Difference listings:
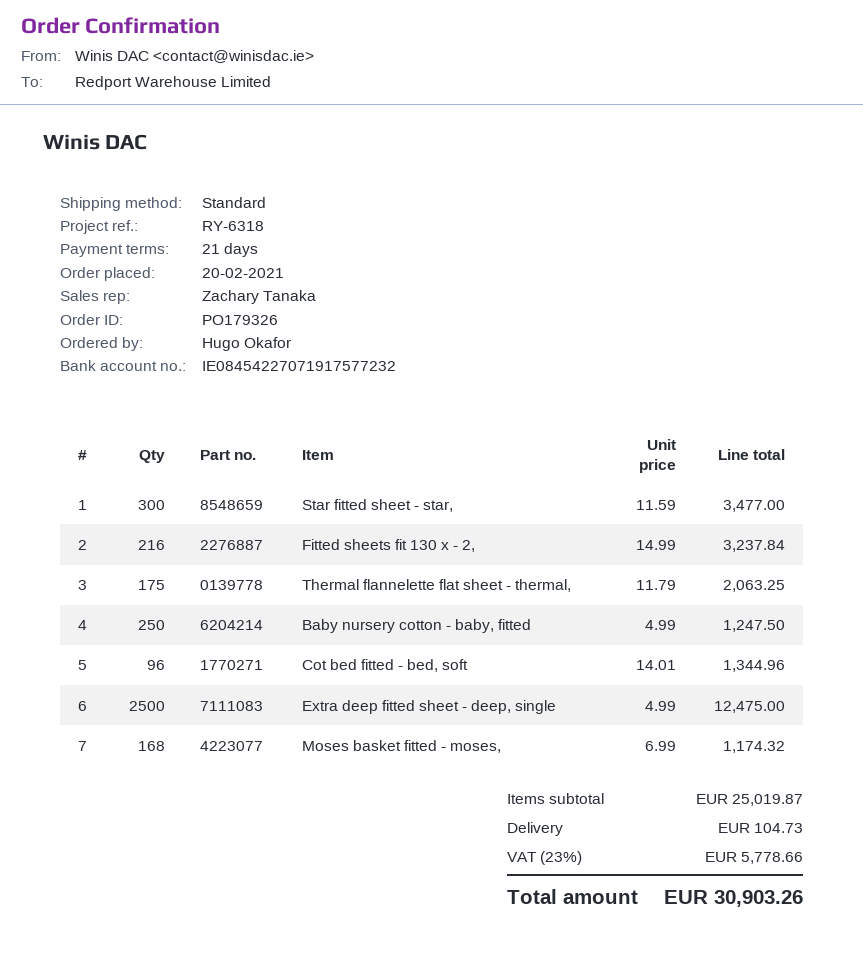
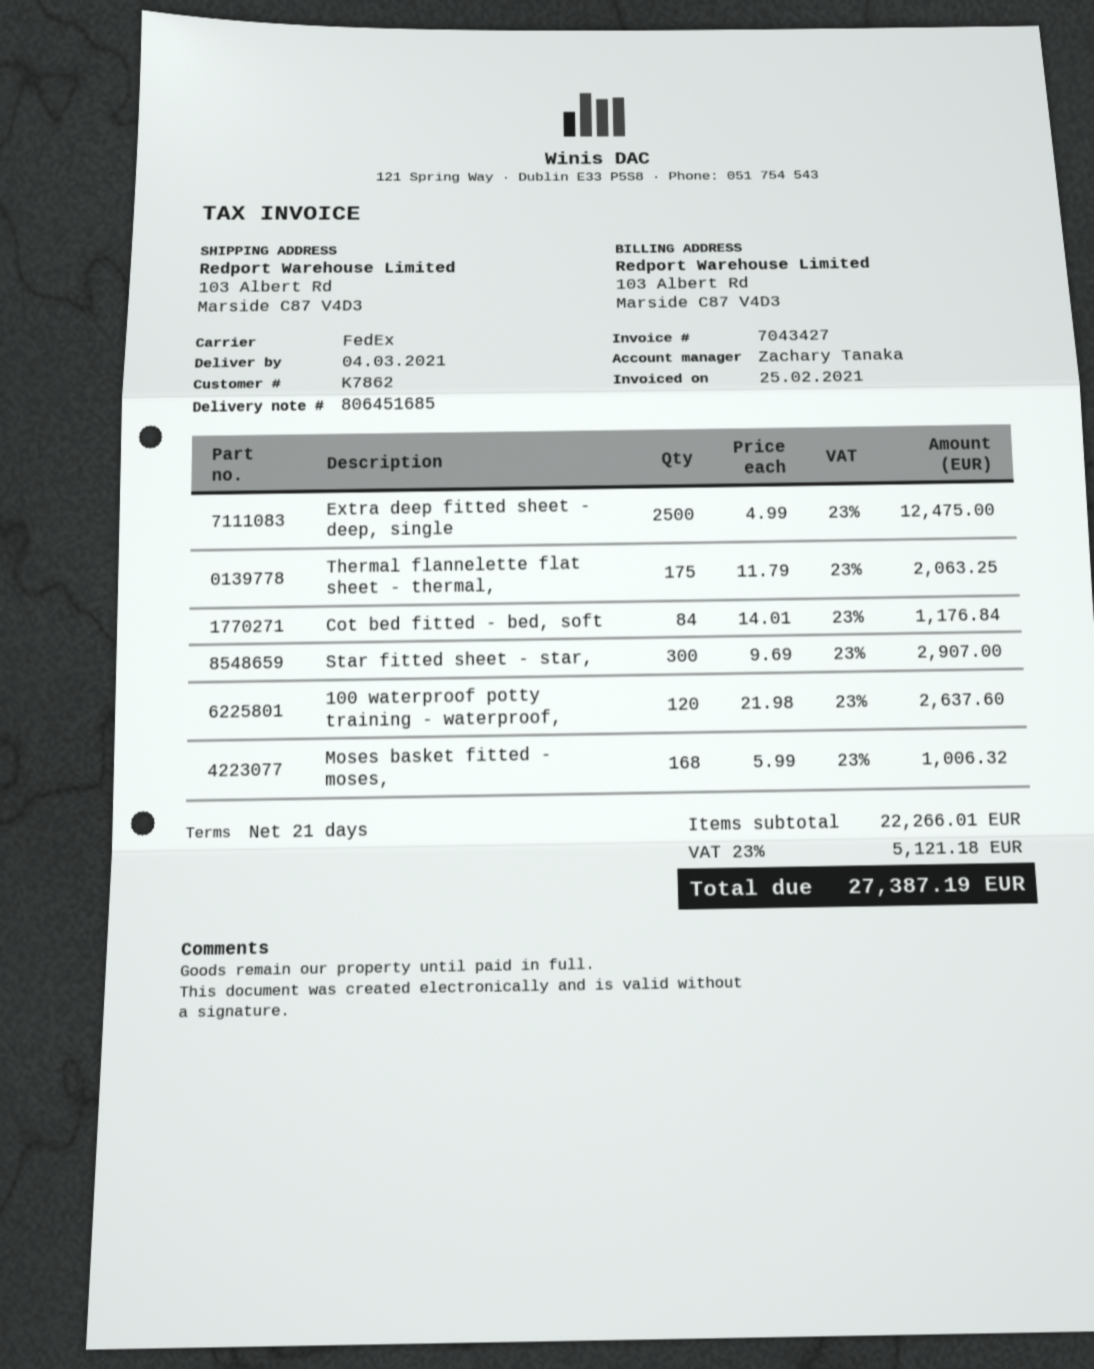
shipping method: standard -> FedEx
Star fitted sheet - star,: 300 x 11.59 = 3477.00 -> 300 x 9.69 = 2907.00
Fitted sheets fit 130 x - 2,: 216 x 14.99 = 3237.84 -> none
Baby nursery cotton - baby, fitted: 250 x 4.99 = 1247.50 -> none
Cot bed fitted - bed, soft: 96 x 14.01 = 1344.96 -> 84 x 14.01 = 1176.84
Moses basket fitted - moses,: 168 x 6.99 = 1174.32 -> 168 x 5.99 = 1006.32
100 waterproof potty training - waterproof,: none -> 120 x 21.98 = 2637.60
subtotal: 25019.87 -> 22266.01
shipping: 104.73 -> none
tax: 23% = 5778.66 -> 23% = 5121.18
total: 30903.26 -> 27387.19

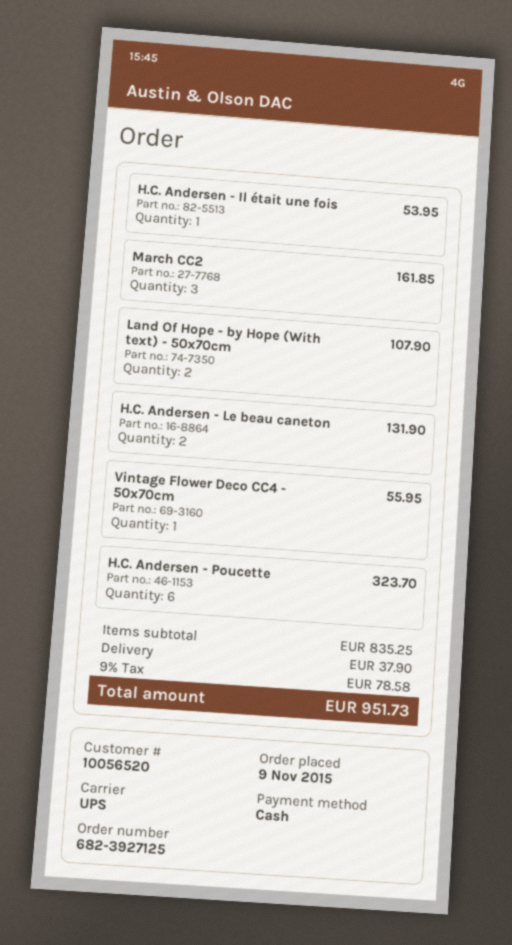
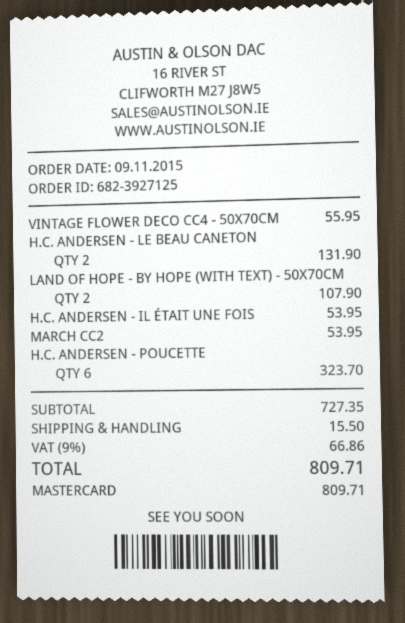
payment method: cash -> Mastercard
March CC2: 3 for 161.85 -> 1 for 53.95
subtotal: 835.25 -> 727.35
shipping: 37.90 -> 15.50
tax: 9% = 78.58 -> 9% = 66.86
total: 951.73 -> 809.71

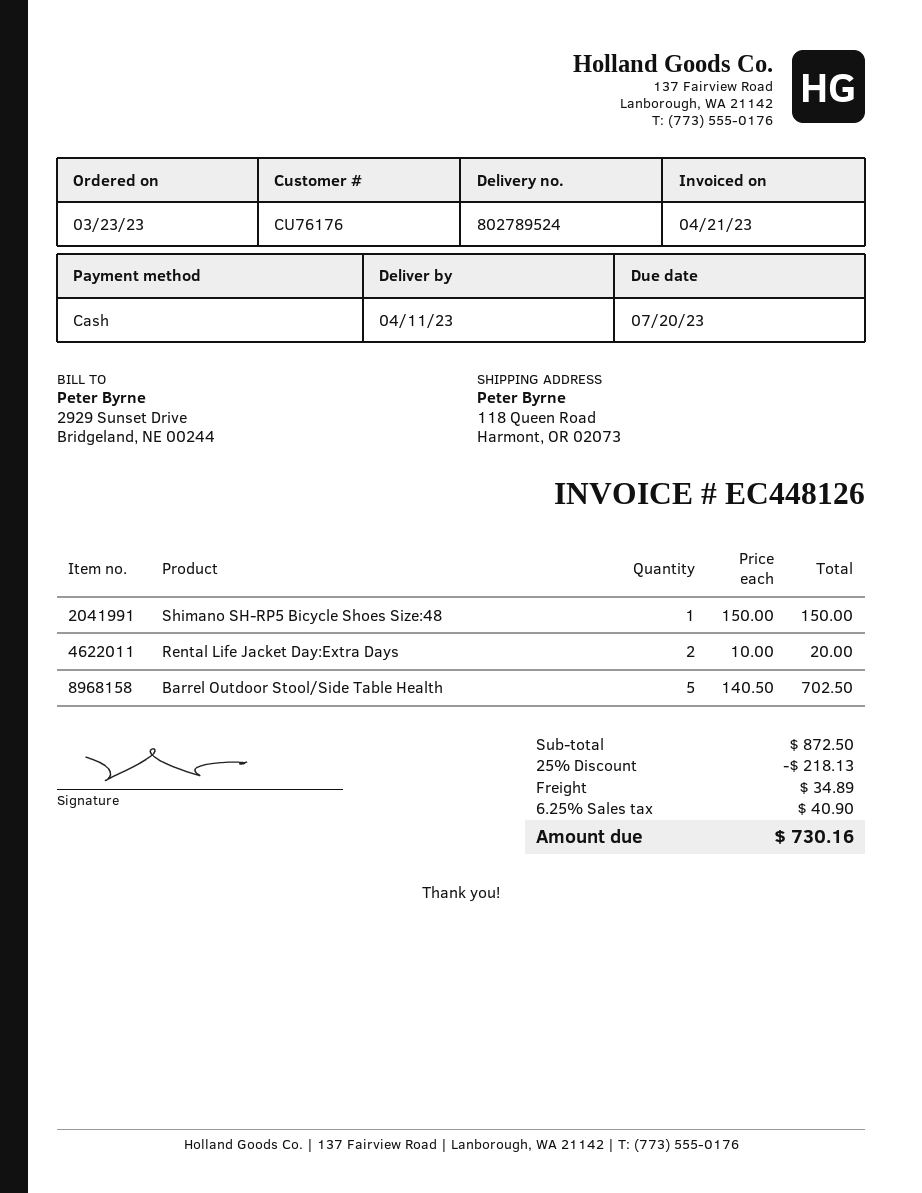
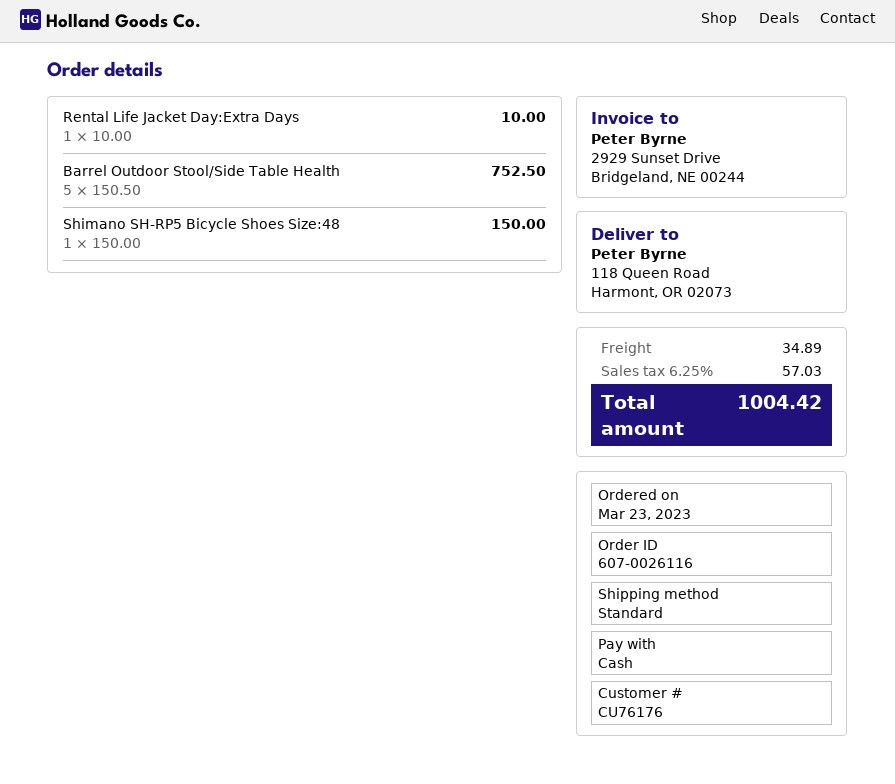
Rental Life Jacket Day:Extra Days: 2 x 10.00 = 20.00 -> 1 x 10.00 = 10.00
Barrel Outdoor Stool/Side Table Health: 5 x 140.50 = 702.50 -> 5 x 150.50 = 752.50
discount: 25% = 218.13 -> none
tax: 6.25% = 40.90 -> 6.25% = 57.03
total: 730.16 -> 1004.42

Problem
The lines to set down run from the line with "Moses basket fitted" up to and including the line with "total: 951.73 -> 809.71" in the entries above. Reproduce them exactly, with no pictures.

Written reply
Moses basket fitted - moses,: 168 x 6.99 = 1174.32 -> 168 x 5.99 = 1006.32
100 waterproof potty training - waterproof,: none -> 120 x 21.98 = 2637.60
subtotal: 25019.87 -> 22266.01
shipping: 104.73 -> none
tax: 23% = 5778.66 -> 23% = 5121.18
total: 30903.26 -> 27387.19

payment method: cash -> Mastercard
March CC2: 3 for 161.85 -> 1 for 53.95
subtotal: 835.25 -> 727.35
shipping: 37.90 -> 15.50
tax: 9% = 78.58 -> 9% = 66.86
total: 951.73 -> 809.71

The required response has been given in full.